Entries supplied —
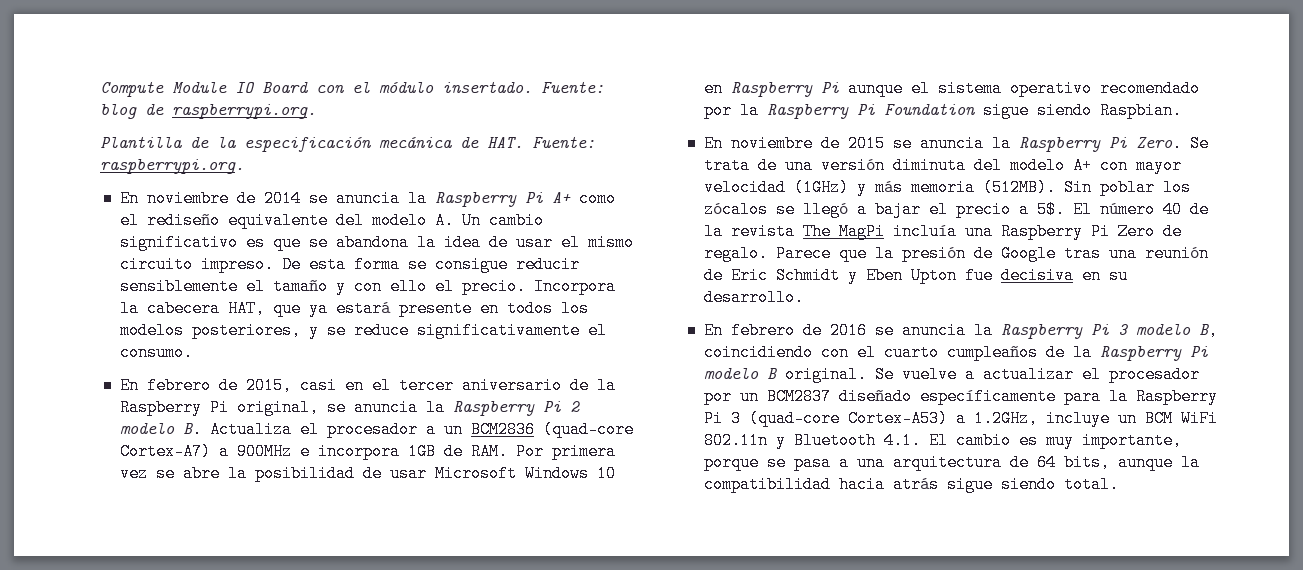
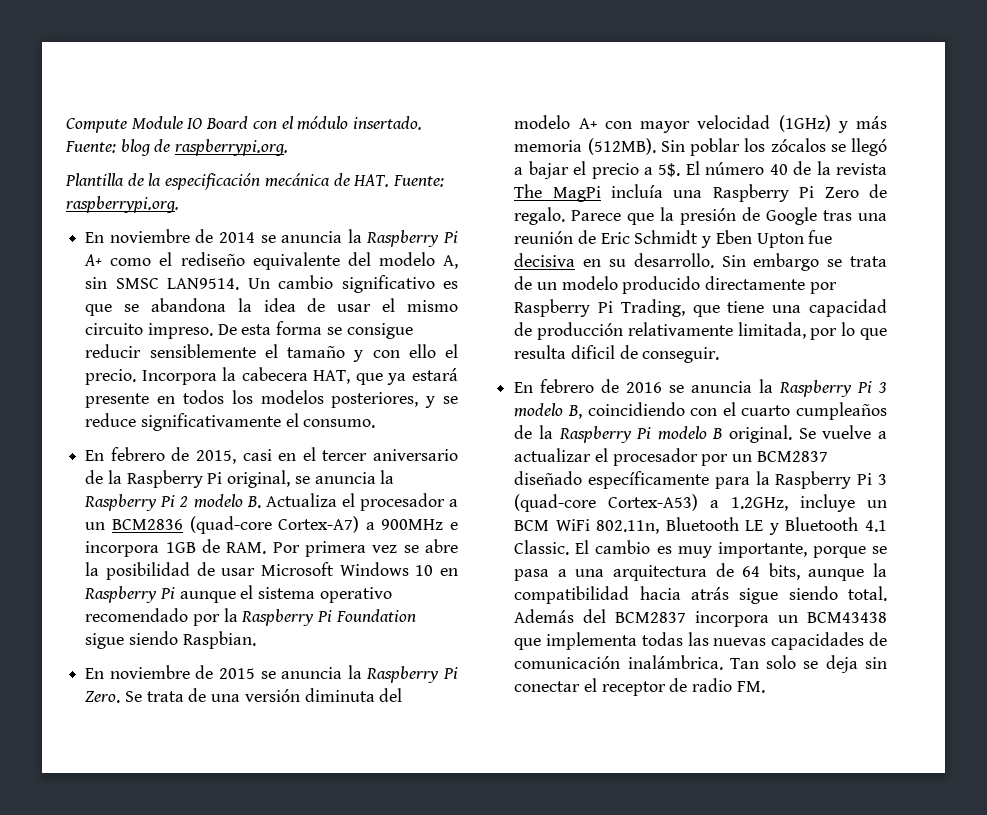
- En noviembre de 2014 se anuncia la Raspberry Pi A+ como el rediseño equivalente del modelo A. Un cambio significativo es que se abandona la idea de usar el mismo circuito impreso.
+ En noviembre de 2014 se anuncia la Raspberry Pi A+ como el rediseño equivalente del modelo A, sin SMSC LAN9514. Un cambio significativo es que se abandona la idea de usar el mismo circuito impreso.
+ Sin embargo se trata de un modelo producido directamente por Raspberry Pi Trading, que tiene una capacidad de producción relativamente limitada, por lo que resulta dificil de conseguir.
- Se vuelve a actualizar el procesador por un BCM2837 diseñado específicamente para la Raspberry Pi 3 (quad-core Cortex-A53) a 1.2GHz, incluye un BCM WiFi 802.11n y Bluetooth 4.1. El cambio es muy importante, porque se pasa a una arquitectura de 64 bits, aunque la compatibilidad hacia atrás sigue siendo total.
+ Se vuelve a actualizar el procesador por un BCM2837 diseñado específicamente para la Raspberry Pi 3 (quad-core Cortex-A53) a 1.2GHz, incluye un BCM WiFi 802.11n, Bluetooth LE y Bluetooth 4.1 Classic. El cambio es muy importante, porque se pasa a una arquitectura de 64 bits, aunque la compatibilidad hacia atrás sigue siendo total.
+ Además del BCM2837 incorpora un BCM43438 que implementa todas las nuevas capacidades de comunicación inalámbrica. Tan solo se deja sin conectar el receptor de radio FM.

What you need to do — Could you retype all the entries exactly, skipping the pictures?

Exercise solution —
- En noviembre de 2014 se anuncia la Raspberry Pi A+ como el rediseño equivalente del modelo A. Un cambio significativo es que se abandona la idea de usar el mismo circuito impreso.
+ En noviembre de 2014 se anuncia la Raspberry Pi A+ como el rediseño equivalente del modelo A, sin SMSC LAN9514. Un cambio significativo es que se abandona la idea de usar el mismo circuito impreso.
+ Sin embargo se trata de un modelo producido directamente por Raspberry Pi Trading, que tiene una capacidad de producción relativamente limitada, por lo que resulta dificil de conseguir.
- Se vuelve a actualizar el procesador por un BCM2837 diseñado específicamente para la Raspberry Pi 3 (quad-core Cortex-A53) a 1.2GHz, incluye un BCM WiFi 802.11n y Bluetooth 4.1. El cambio es muy importante, porque se pasa a una arquitectura de 64 bits, aunque la compatibilidad hacia atrás sigue siendo total.
+ Se vuelve a actualizar el procesador por un BCM2837 diseñado específicamente para la Raspberry Pi 3 (quad-core Cortex-A53) a 1.2GHz, incluye un BCM WiFi 802.11n, Bluetooth LE y Bluetooth 4.1 Classic. El cambio es muy importante, porque se pasa a una arquitectura de 64 bits, aunque la compatibilidad hacia atrás sigue siendo total.
+ Además del BCM2837 incorpora un BCM43438 que implementa todas las nuevas capacidades de comunicación inalámbrica. Tan solo se deja sin conectar el receptor de radio FM.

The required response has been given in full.